This article explains subjective data, objective data, key differences, examples, gray areas, cue clustering, prioritization, care plans, SOAP notes, documentation, and common student mistakes. Nursing students can use these ideas when writing care plans, case studies, concept maps, clinical reflections, SOAP notes, and other assessment-based assignments.
Quick Answer: Subjective vs Objective Data in Nursing
- Subjective data is what the patient reports, feels, or describes.
- Objective data is what the nurse observes, measures, verifies, or collects through assessment.

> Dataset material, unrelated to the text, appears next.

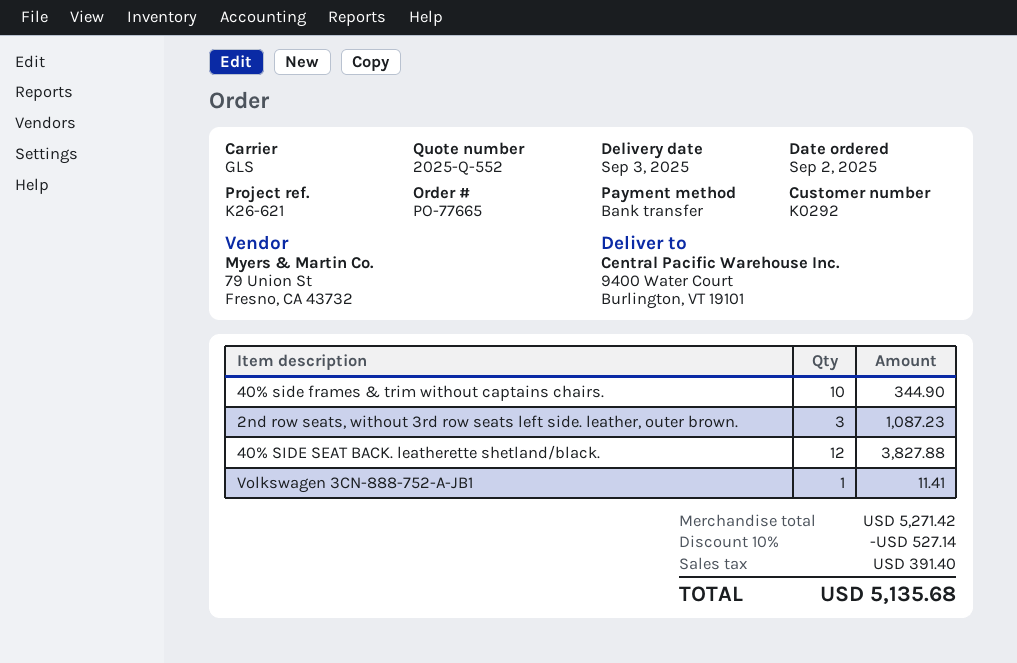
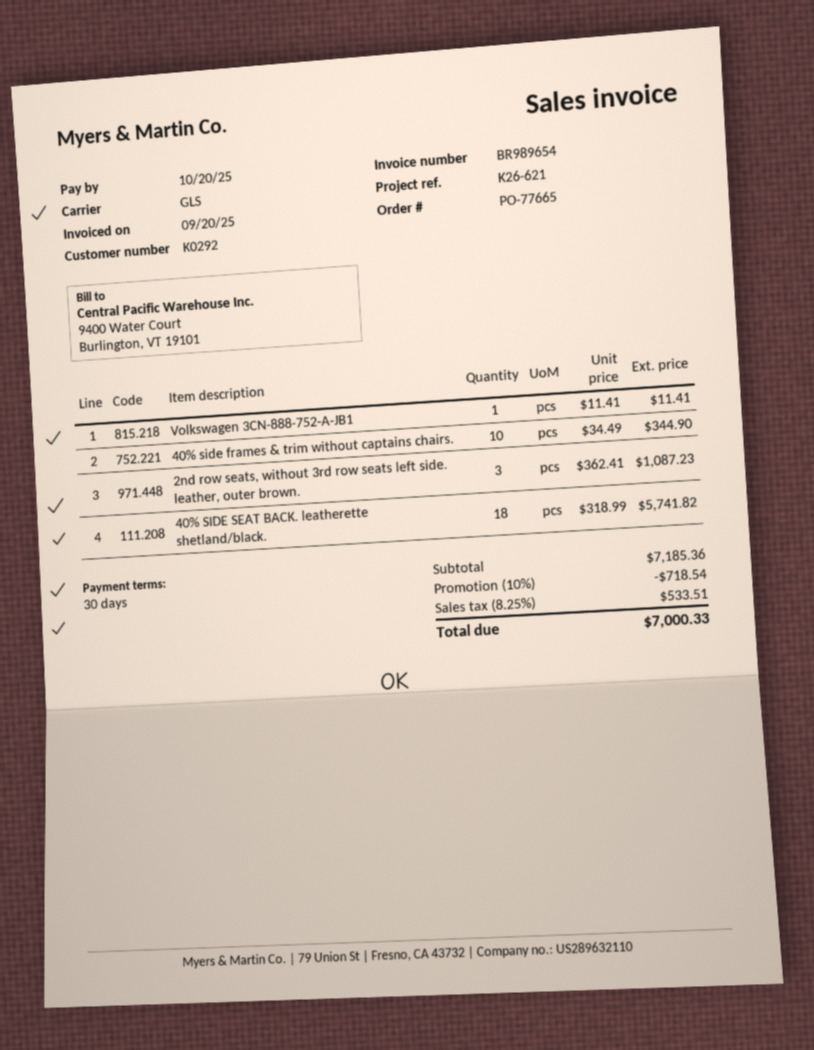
40% SIDE SEAT BACK. leatherette shetland/black.: 12 for 3827.88 -> 18 for 5741.82
subtotal: 5271.42 -> 7185.36
discount: 10% = 527.14 -> 10% = 718.54
tax: 391.40 -> 533.51
total: 5135.68 -> 7000.33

- Pain level, nausea, dizziness, fear, fatigue, and “I feel short of breath” are usually subjective.
- Blood pressure, temperature, oxygen saturation, wound appearance, lab values, and gait observations are objective.

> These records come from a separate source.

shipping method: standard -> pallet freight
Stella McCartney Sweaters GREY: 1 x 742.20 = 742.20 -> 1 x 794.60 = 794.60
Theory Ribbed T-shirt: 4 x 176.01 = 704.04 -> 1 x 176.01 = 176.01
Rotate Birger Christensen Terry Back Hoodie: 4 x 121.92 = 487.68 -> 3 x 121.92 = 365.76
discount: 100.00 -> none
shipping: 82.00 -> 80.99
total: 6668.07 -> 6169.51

- Nurses need both types of nursing assessment data to understand the patient’s condition.
- Subjective and objective findings support nursing diagnoses, care plans, SOAP notes, and clinical judgment.

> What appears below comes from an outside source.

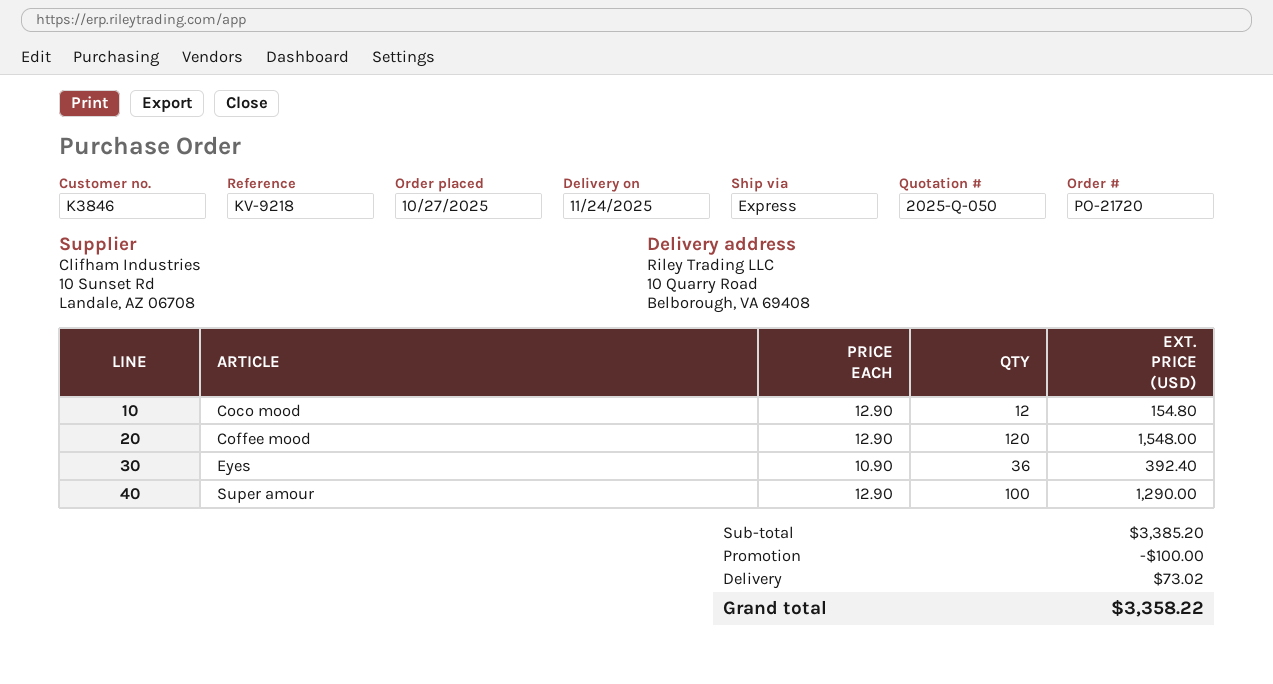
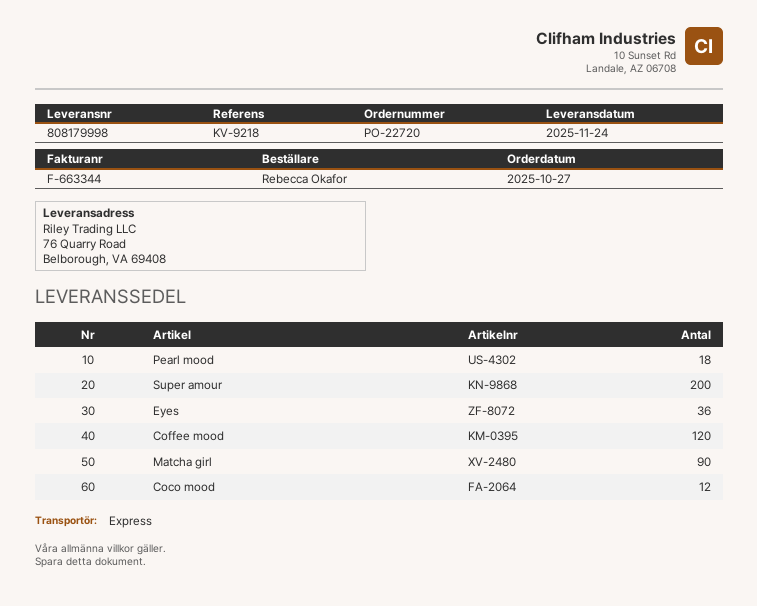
order number: PO-21720 -> PO-22720
ship to: 10 Quarry Road, Belborough, VA 69408 -> 76 Quarry Road, Belborough, VA 69408
Super amour: 100 -> 200
Pearl mood: none -> 18
Matcha girl: none -> 90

- Students should not list patient opinions as objective findings unless assessment, observation, or records verify them.
What Is Subjective Data in Nursing?
Subjective data in nursing is information the patient reports about their symptoms, feelings, concerns, experiences, or health history. It comes from the patient’s point of view. Nursing assessment includes both subjective and objective data collection, and subjective findings often come through the patient interview, health history, pain assessment, and review of systems (Toney-Butler & Unison-Pace, 2023).
Common subjective data examples include:
- “My pain is 8 out of 10.”
- “I feel nauseated.”
- “I feel dizzy when I stand.”
- “I have not been sleeping well.”
- “I feel anxious about surgery.”
- “I get short of breath when walking to the bathroom.”
- “I have not had much appetite.”
- “My goal is to walk without help before discharge.”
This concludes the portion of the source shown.